It’s funny how getting older changes your view of death a bit, or has for me anyway. It’s no longer as tragic as when you’re younger, although it’s just as sad. But you see the ripple effect the person has had and how in many ways they’re going to live on through the positive influence they’ve had on other people – with persons like Alice, and anyone who’s loving and creative, really. It’s people like this all along the road who got me over a horrible family life as a child, and it began when I was very little. And because I know I’ve had a bit of a ripple effect myself, especially through teaching, it’s actually easier to accept that my time is going to end in the next 30 years, statistically. It’s not a panic to think of it. The ripples are amazing – the positive ripples you can leave on other people’s lives, and which they in turn then create in the people around them. Just this ongoing thing; and more profound than passing on DNA. And also the positive effect you can have on the planet by changing how you live, by planting trees etc etc.
I don’t get the whole “life is so tragic” thing, clearly. ? I don’t have enough space and time to look at all the beauty there is – and that’s OK. And that’s not to deny that there’s a lot of bad stuff as well, but you really can’t let that win – and a very practical way not to let it win is to create good ripples.

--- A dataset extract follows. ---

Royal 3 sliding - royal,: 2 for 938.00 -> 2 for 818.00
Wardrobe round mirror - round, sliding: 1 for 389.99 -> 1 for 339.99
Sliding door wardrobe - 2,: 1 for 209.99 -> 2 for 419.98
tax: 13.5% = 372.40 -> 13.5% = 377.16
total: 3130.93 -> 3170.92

Even just smiling genuinely at strangers (you’ll learn when to and when not to) can create a lot of positive repercussions you can’t all see. Acknowledging other people’s humanity, seeing them – for a minute, or for decades; it all counts.

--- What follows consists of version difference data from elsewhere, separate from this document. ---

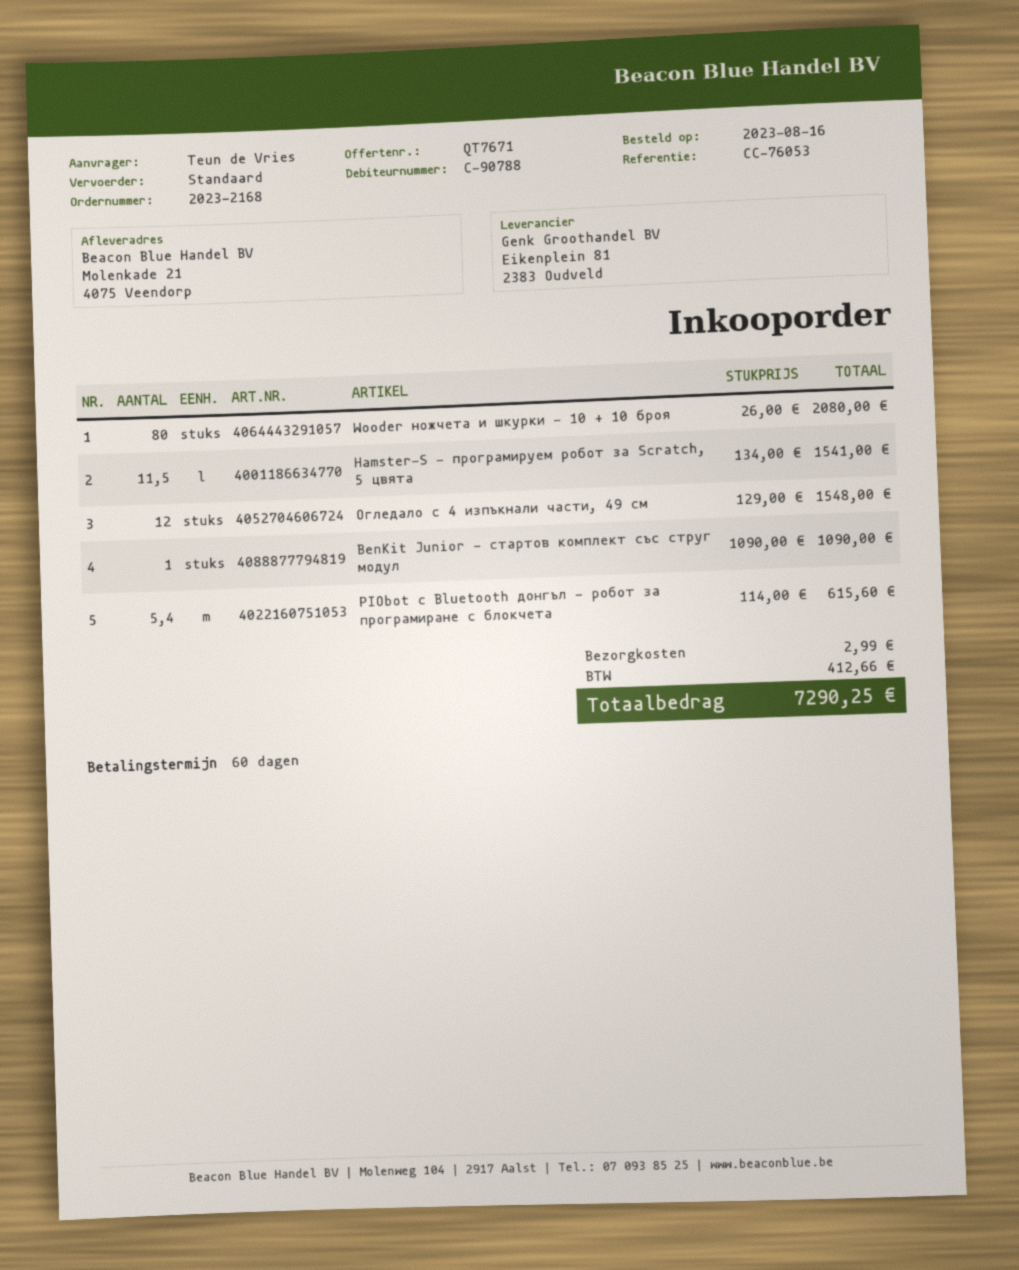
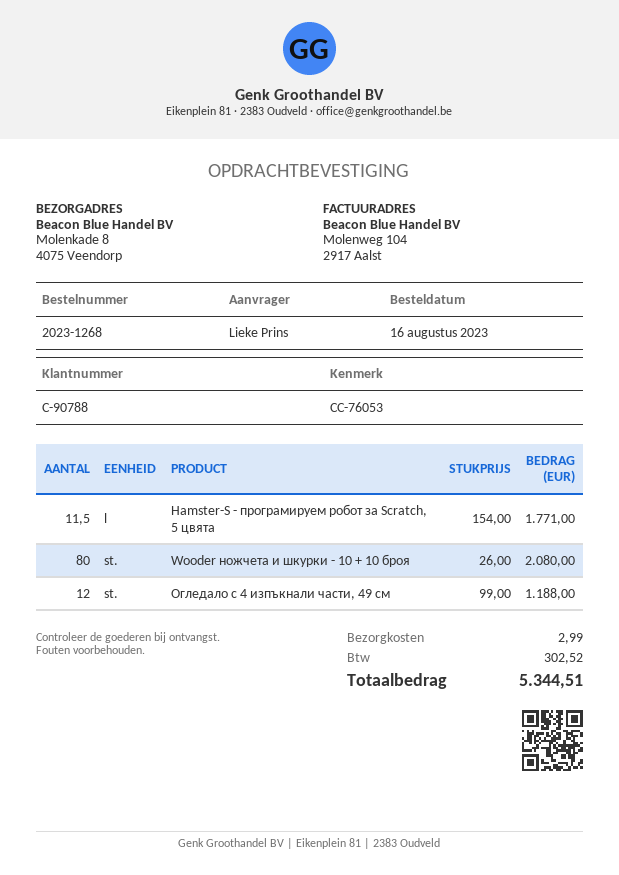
order number: 2023-2168 -> 2023-1268
ordered by: Teun de Vries -> Lieke Prins
ship to: Molenkade 21, 4075 Veendorp -> Molenkade 8, 4075 Veendorp
Hamster-S - програмируем робот за Scratch, 5 цвята: 11.5 x 134.00 = 1541.00 -> 11.5 x 154.00 = 1771.00
Огледало с 4 изпъкнали части, 49 см: 12 x 129.00 = 1548.00 -> 12 x 99.00 = 1188.00
BenKit Junior - стартов комплект със струг модул: 1 x 1090.00 = 1090.00 -> none
PIObot с Bluetooth донгъл - робот за програмиране с блокчета: 5.4 x 114.00 = 615.60 -> none
tax: 412.66 -> 302.52
total: 7290.25 -> 5344.51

Alice did things like this all the time – as did Rob. Is someone an asshole to you or others? Go out of your way to to three kind things for friends and strangers, each time that happens. Fantastic antidote – instantly lights up the darkness the asshole made. ✨
And be kind. I can’t remind myself enough. One of the things Alice set a fabulous example with. People don’t live forever, but it’s funny how character traits can be passed on like this, by people like her. ♥
You don’t have to be perfect – you never will be. You’ll still stuff up regularly, and some people are going to hate you whatever you do, but that doesn’t matter. If you consistently care about how you are to other people and to the planet, and act accordingly, it’s going to change things.
September 20, 2021
Today was Alice’s funeral. There was a bit of a delay in when it was held, so her grandson from Melbourne could attend – currently that’s a two-week quarantine coming into Western Australia, which has so far been outbreak-free. It was good to see him again. He still wears pointy shoes and still has glorious hair, and the aura of an arty person working in a museum, which is what he does. Indeed, he designed the lovely booklet commemorating Alice, which Brett (longtime graphic designer) praised thoroughly.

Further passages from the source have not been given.